A production-grade, modular AI pipeline for real-time face detection, face recognition, and face swapping — powered by YOLOv8, InsightFace, and inswapper_128.
- Overview
- Features
- Architecture
- Tech Stack
- Project Structure
- Quick Start
- Installation
- Configuration
- Usage
- API Reference
- Development
- Docker
- Roadmap
- Ethics & Safety
- License
This project provides a complete, end-to-end AI pipeline that can:
- Detect faces in images and videos using YOLOv8 (real-time, GPU-accelerated)
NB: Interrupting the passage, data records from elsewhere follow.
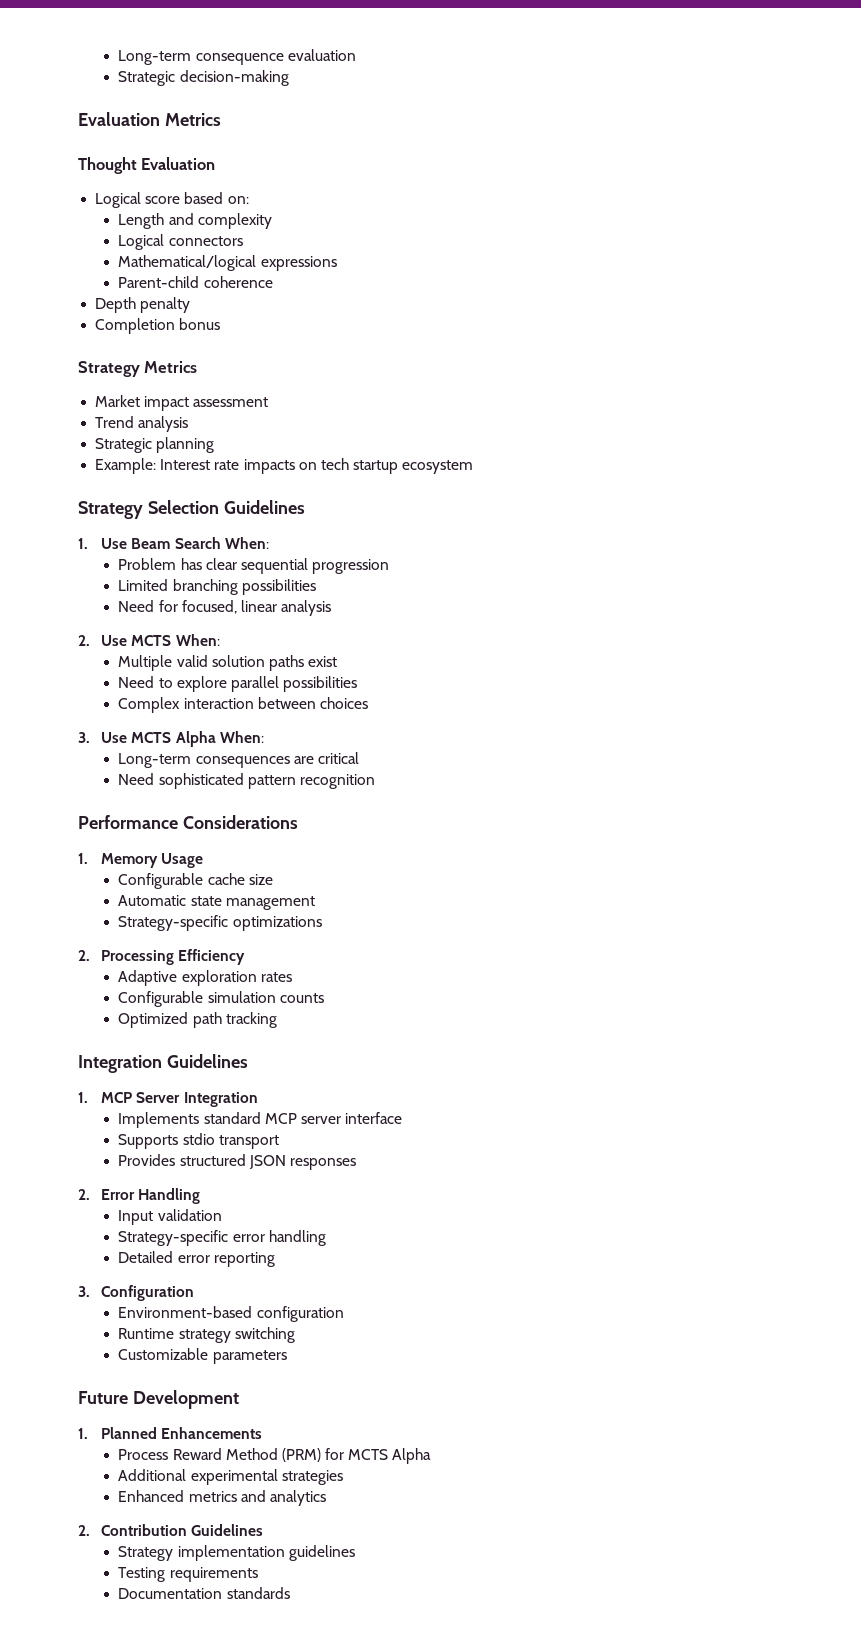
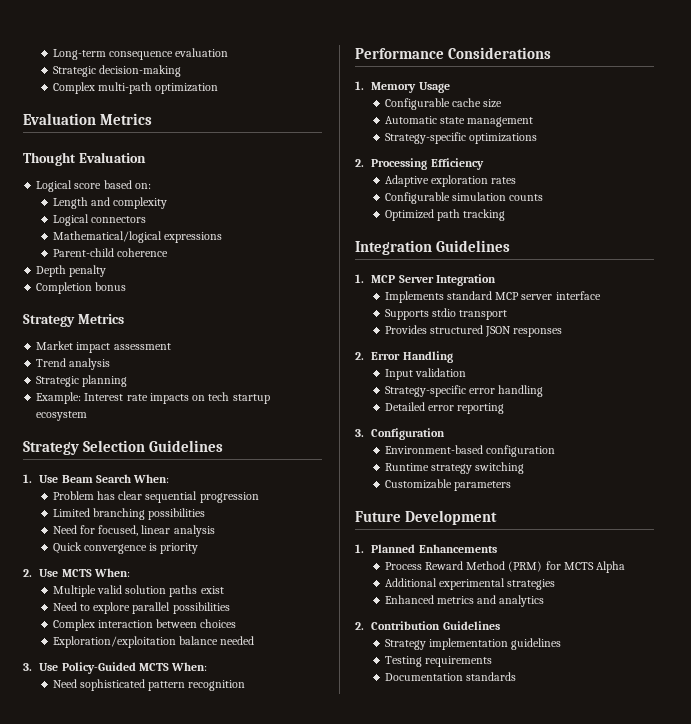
+ Complex multi-path optimization
+ Quick convergence is priority
+ Exploration/exploitation balance needed
- 3. Use MCTS Alpha When:
- Long-term consequences are critical
+ 3. Use Policy-Guided MCTS When:

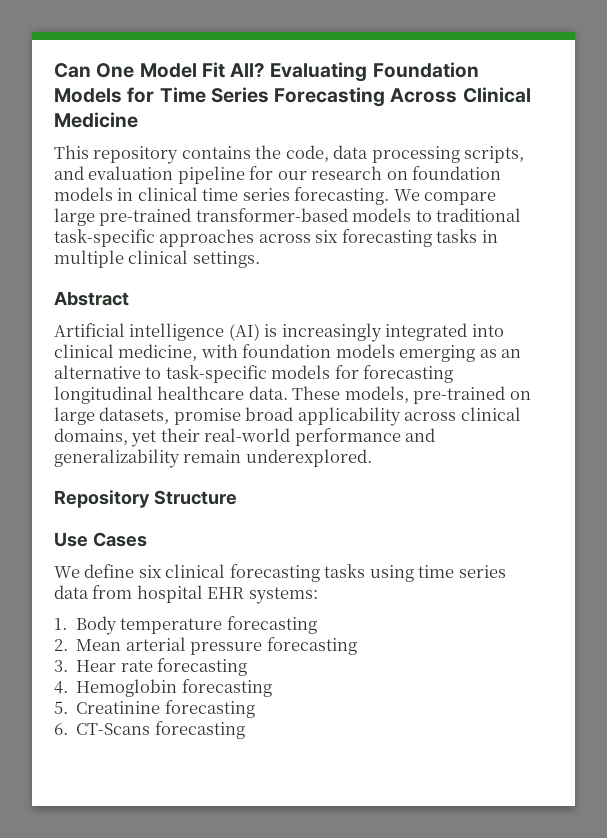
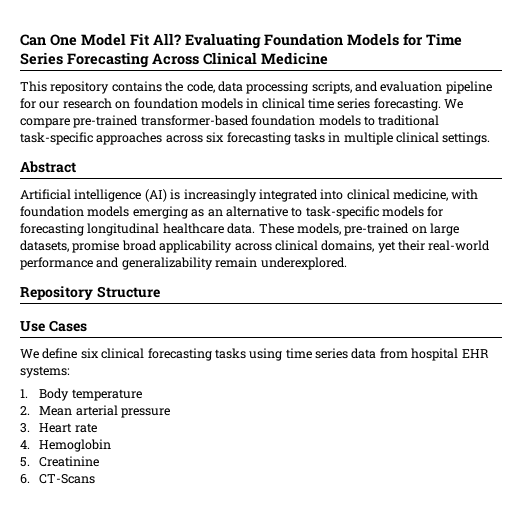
- We compare large pre-trained transformer-based models to traditional task-specific approaches across six forecasting tasks in multiple clinical settings.
+ We compare pre-trained transformer-based foundation models to traditional task-specific approaches across six forecasting tasks in multiple clinical settings.
- 1. Body temperature forecasting
+ 1. Body temperature
- 2. Mean arterial pressure forecasting
+ 2. Mean arterial pressure
- 3. Hear rate forecasting
+ 3. Heart rate
- 4. Hemoglobin forecasting
+ 4. Hemoglobin
- 5. Creatinine forecasting
+ 5. Creatinine
- 6. CT-Scans forecasting
+ 6. CT-Scans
- Recognize and identify faces using InsightFace ArcFace embeddings
- Swap faces between images/videos using the inswapper_128 ONNX model
- Enhance swapped faces using GFPGAN or CodeFormer for photorealistic results
- Expose everything via a FastAPI REST backend and a Streamlit web UI
| Feature | Status |
|---|---|
| ⚡ YOLOv8 real-time face detection | ✅ Ready |
| 🧠 InsightFace ArcFace recognition + embeddings | ✅ Ready |
| 🔄 inswapper_128 face swap engine | ✅ Ready |
| ✨ GFPGAN face enhancement / restoration | ✅ Ready |
| 🎬 Image & Video processing | ✅ Ready |
| 📷 Webcam / live stream support | ✅ Ready |
| 🌐 FastAPI REST backend | ✅ Ready |
| 🖥️ Streamlit web UI | ✅ Ready |
| 🐳 Docker + docker-compose | ✅ Ready |
| 🖥️ GPU (CUDA) / CPU auto-selection | ✅ Ready |
| 🧪 Unit + Integration tests | ✅ Ready |
| 🔒 Ethics gate + output watermarking | ✅ Ready |
| 📦 Model auto-downloader | ✅ Ready |
Input Image / Video / Webcam
│
▼
┌─────────────────────────┐
│ [1] YOLOv8 Detector │ → Bounding boxes + confidence scores
│ yolov8n-face.pt │
└────────────┬────────────┘
│
▼
┌─────────────────────────┐
│ [2] InsightFace │ → 512-dim ArcFace embeddings
│ Analyser │ → 5-point facial landmarks
│ buffalo_l │
└────────────┬────────────┘
│
▼
┌─────────────────────────┐
│ [3] Face Recognizer │ → Identity match (cosine similarity)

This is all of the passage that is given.